Франсуа Келлер, который все еще читал и подписывал бумаги и, казалось, не слушал Цезаря, повернулся к нему и одобрительно кивнул головой. Это придало парфюмеру храбрости. Бирото решил, что дело идет на лад, и облегченно вздохнул.
— Продолжайте, я слушаю вас, — добродушно сказал Келлер.
— Я покупаю половину земельных участков, расположенных в районе церкви Мадлен.
— Да, я уже слышал у Нусингена об этом грандиозном деле, предпринятом банкирским домом Клапарона.
— Так вот, кредит в сто тысяч франков, гарантированный моей долей в этом деле, или моими торговыми предприятиями, — продолжал Бирото, — дал бы мне возможность спокойно дождаться момента, когда я получу прибыль от одной чисто парфюмерной операции. Если понадобится, я могу предложить в обеспечение векселя одной вновь открывшейся фирмы — «Торгового дома Попино», основанного недавно, но...
«Торговый дом Попино», видимо, очень мало заинтересовал Келлера, и Бирото понял, что пошел по ложному пути; он остановился, потом, напуганный молчанием Келлера, продолжал:
— Что же касается процентов, мы...
— Да, да, — сказал банкир, — возможно, что это дело и устроится. Не сомневайтесь в моем желании пойти вам навстречу. Но я ужасно занят, на моих плечах — финансы Европы, палата не оставляет мне свободной минуты, вас не удивит поэтому, что большинство дел я передаю на рассмотрение в свою контору. Спуститесь вниз к моему брату Адольфу, разъясните ему, какие гарантии вы можете предложить; если он одобрит операцию, зайдите ко мне завтра или послезавтра ранним утром, когда я внимательно изучаю дела. Мы будем счастливы и горды заслужить ваше доверие; вы один из тех убежденных роялистов, уважением которых гордятся даже их политические противники...
— Сударь, — воскликнул парфюмер, воспламененный этой ораторской фразой, — я в такой же мере достоин чести, которую вы мне оказываете, как и ордена — знака монаршей милости... Я заслужил его, заседая в коммерческом суде и сражаясь...
— Да, знаю, знаю, — перебил банкир, — ваша репутация говорит за вас, господин Бирото. Вы можете предложить только приемлемое дело, — рассчитывайте на наше содействие.
Приоткрыв незамеченную Бирото дверь, в кабинет заглянула женщина — г-жа Келлер, одна из дочерей графа де Гондревиля, пэра Франции.

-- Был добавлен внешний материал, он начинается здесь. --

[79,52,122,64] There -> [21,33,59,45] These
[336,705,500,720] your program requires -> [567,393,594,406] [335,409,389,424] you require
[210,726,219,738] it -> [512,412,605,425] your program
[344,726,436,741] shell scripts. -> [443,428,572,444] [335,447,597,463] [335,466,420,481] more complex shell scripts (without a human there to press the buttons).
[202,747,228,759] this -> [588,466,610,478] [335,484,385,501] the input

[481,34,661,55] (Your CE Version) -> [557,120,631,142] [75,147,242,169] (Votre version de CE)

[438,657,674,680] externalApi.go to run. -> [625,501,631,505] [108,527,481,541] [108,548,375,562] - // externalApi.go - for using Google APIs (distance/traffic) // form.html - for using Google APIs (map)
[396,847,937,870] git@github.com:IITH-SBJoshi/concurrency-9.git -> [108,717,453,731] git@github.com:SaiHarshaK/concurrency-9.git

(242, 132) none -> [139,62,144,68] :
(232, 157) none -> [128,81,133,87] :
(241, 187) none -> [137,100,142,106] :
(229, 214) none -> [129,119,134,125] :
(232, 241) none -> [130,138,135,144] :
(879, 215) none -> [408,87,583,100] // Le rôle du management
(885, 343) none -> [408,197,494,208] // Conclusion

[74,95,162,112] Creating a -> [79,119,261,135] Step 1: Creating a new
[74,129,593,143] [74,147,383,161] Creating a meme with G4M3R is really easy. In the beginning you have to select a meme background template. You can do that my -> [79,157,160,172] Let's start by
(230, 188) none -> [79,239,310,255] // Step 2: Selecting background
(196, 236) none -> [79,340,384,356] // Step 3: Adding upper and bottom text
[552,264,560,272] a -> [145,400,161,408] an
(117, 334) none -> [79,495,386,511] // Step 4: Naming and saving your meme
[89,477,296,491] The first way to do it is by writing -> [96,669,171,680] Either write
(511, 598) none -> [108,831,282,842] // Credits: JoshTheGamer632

— Друг мой, я хотела бы повидать тебя перед тем, как ты поедешь в палату, — сказала она.
— Уже два часа? — воскликнул банкир. — Бой начался. Простите, сударь, нам нужно свалить министерство... Поговорите с братом.
Он довел парфюмера до дверей приемной и приказал одному из слуг:
— Проводите к господину Адольфу.
Положившись на «авось», окрыленный самыми сладостными надеждами, Бирото устремился по лабиринту лестниц вслед за слугой в ливрее, который повел его к менее роскошному, но более деловому кабинету; думая о лестных словах знаменитого человека, казавшихся ему хорошим предзнаменованием, парфюмер удовлетворенно поглаживал подбородок. Цезарь сожалел лишь о том, что враг Бурбонов оказался таким обходительным, наделенным столькими талантами человеком и к тому же великим оратором.